羅刹の刃《Laminas Daemoniorum》
そう罵る天野田のほうこそ、今日もまた一段と濃厚な、例の香りを身体に纏っている。
リア充というなら、そちらのほうではないだろうか。
「もしかして天野田、治療室に用でもあったか?」
酒童は治療室の純白のベッドから降り、靴を履く。
もし急ぎの用があるところを、自分の睡眠が邪魔をしてしまったのなら、彼がいつも以上に酒童に冷たくなる理由もうなづける。
しかし天野田は、首を横に振った。
「私も休みに来たんだよ」
「なんだお前もか」
天野田の香りや清々しげな風体から察するに、きっと今日も昼間から遊んで来たのだろうが、疲れているのなら寝かせてやるべきだ。

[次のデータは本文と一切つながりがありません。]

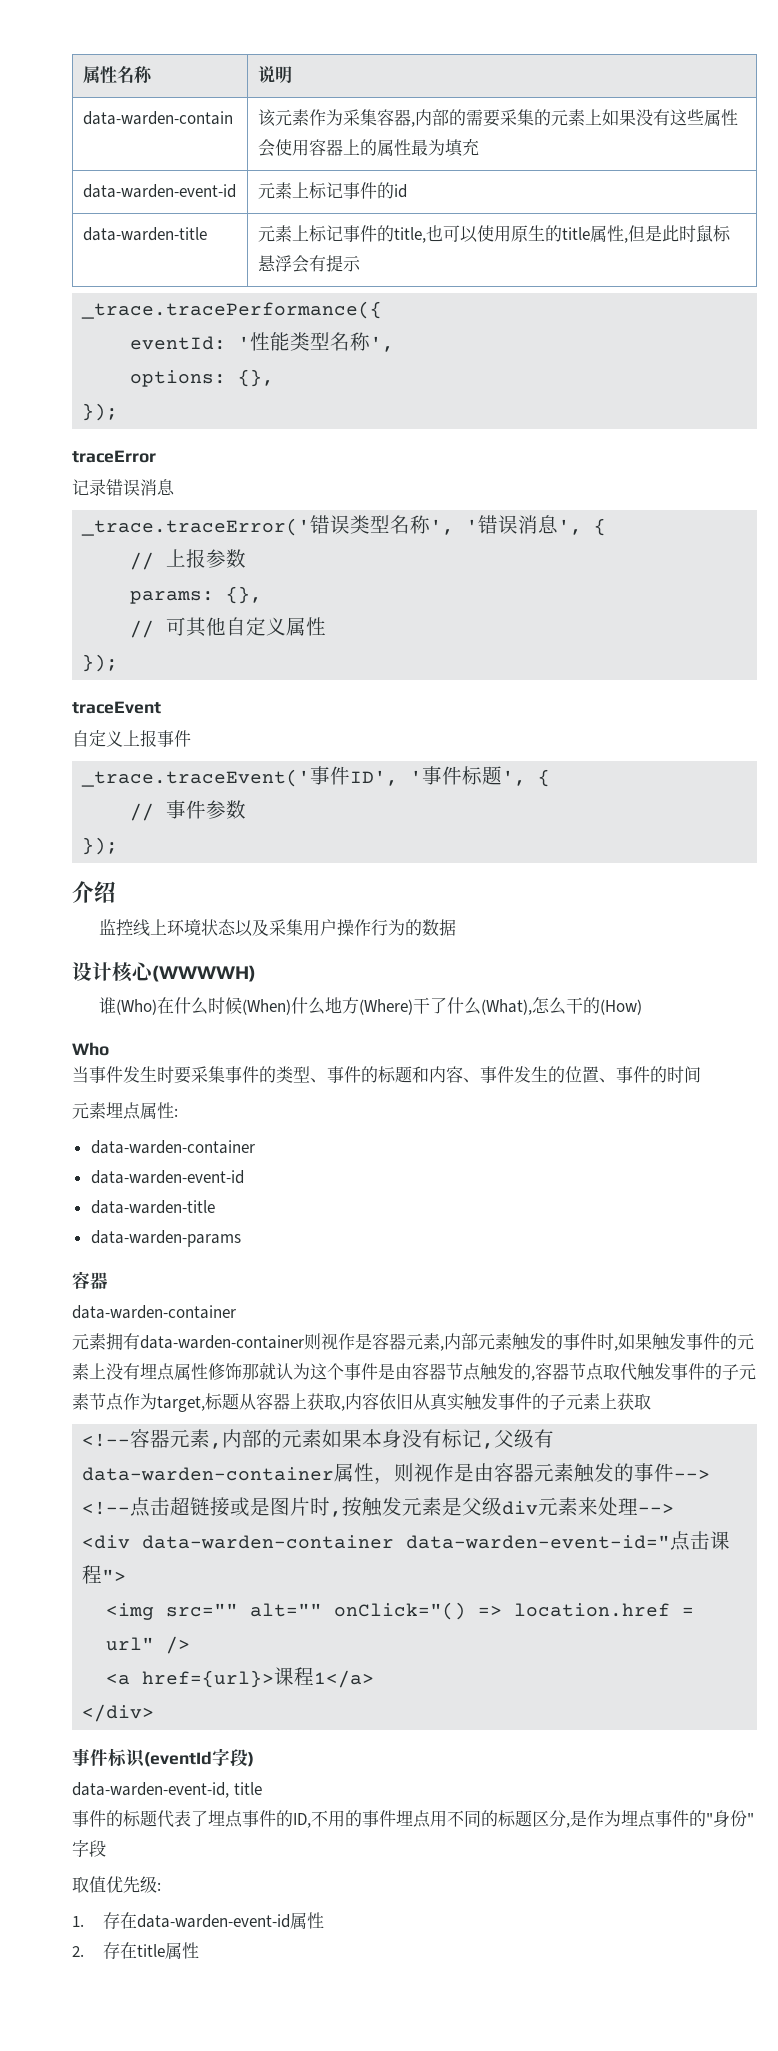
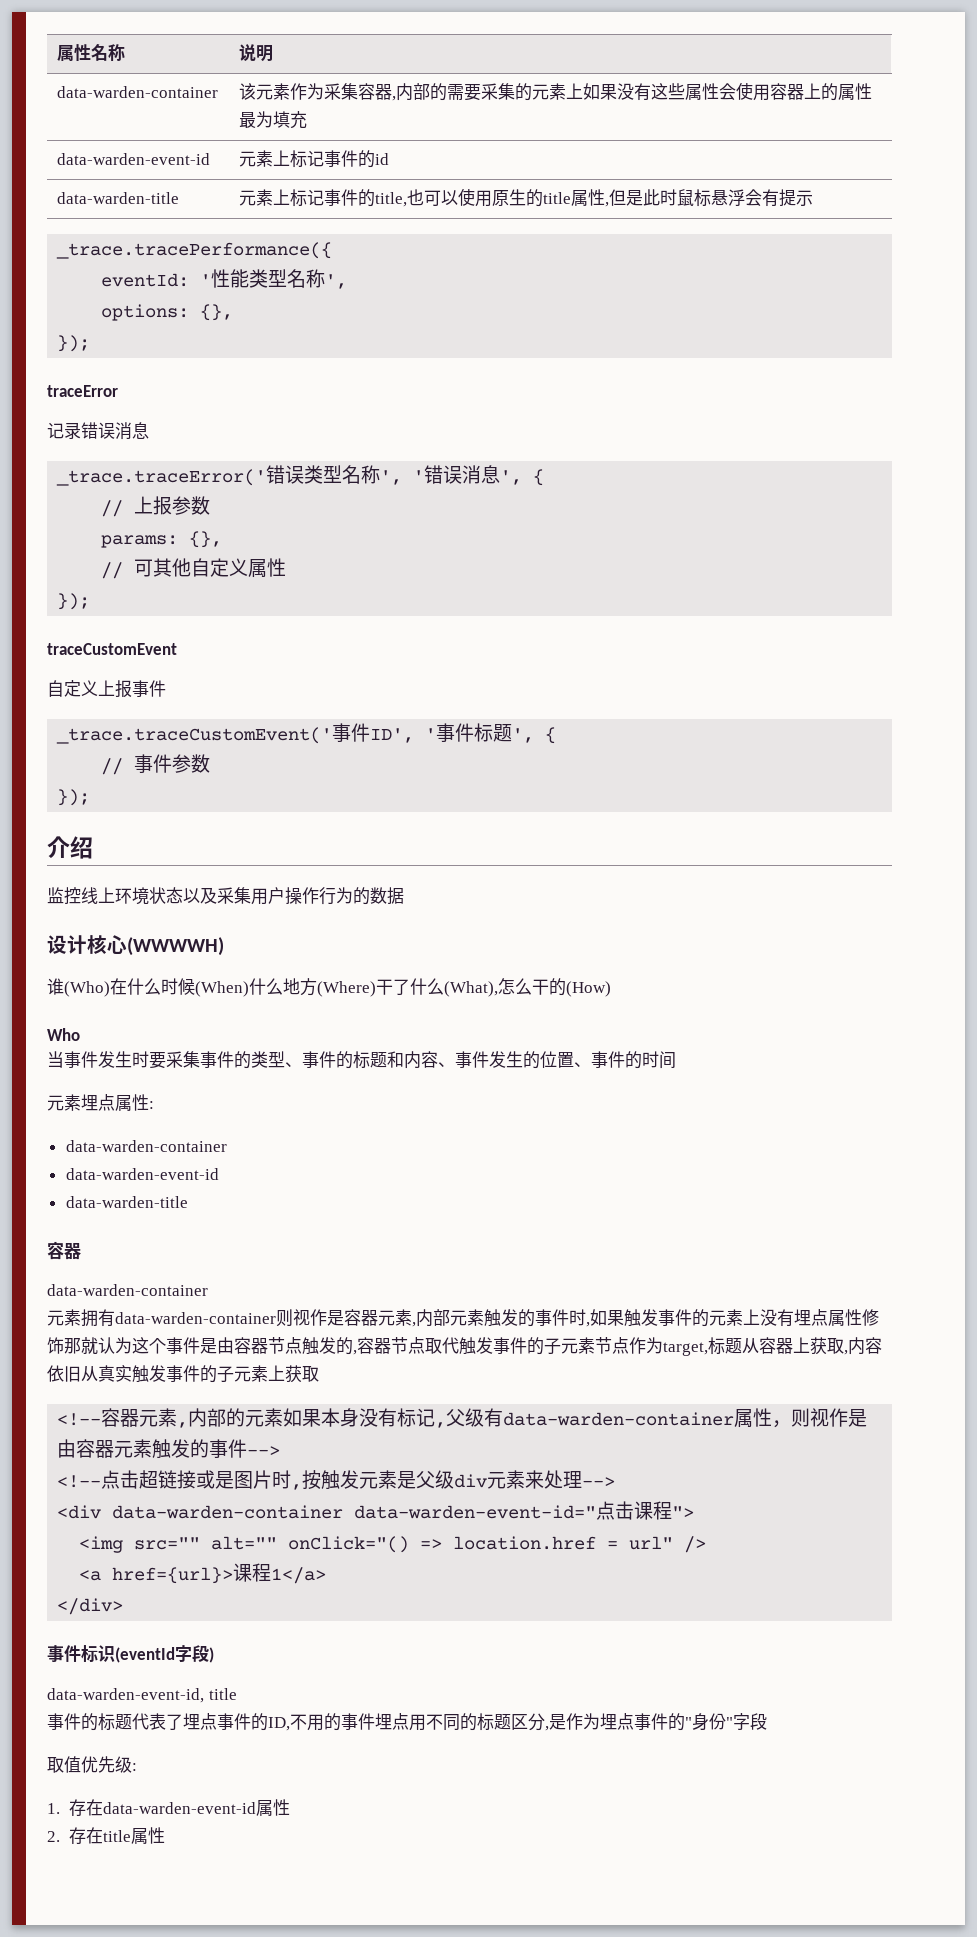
[82,111,233,125] data-warden-contain -> [57,86,219,98] data-warden-container
[72,701,161,714] traceEvent -> [47,643,177,655] traceCustomEvent
[81,769,311,787] _trace.traceEvent(' -> [56,727,333,744] _trace.traceCustomEvent('
[90,1230,241,1247] // data-warden-params -> (188, 1202) none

そう判断した酒童だったが、洗濯に出されているのかゴミにされて捨てられたのか、あと4つあるベッドのシーツが紛失している。
そろそろ冷えて来た頃だし、布団なしで仮眠をとっていたら、風邪を引きかねないだろう。
「俺んとこ、くる?」
布団があるのは、ちょうど酒童が寝転がっていた場所しかない。
自分は充分に寝たのだし、ここにとどまる必要もない。
どこかで刀を研ぐとして、ここは天野田に譲ろう。
……が、そんな酒童の親切心を、天野田はことごとく踏み躙った。
「は?なんで君の温もりが残る場所なんかで寝なきゃいけないわけ?
冗談は顔だけにしてくれない?
茨が見てたらどうするの?」
天野田が、汚いものを見んばかりの、ゲスの顔になって嘲笑う。
彼の悪口はとことん酷い。
酒童は「なんだよ」と頬を膨らまして悪態をついた。
「ああ、よくわかった。
じゃあ俺はもう少し寝るわ。
寒くなったって知らねえからな」
「そうだねえ。
寒くなったら、君のシーツを剥いで道連れにしてやる」
存分に毒を吐くと、天野田は向かいのベッドに体を倒した。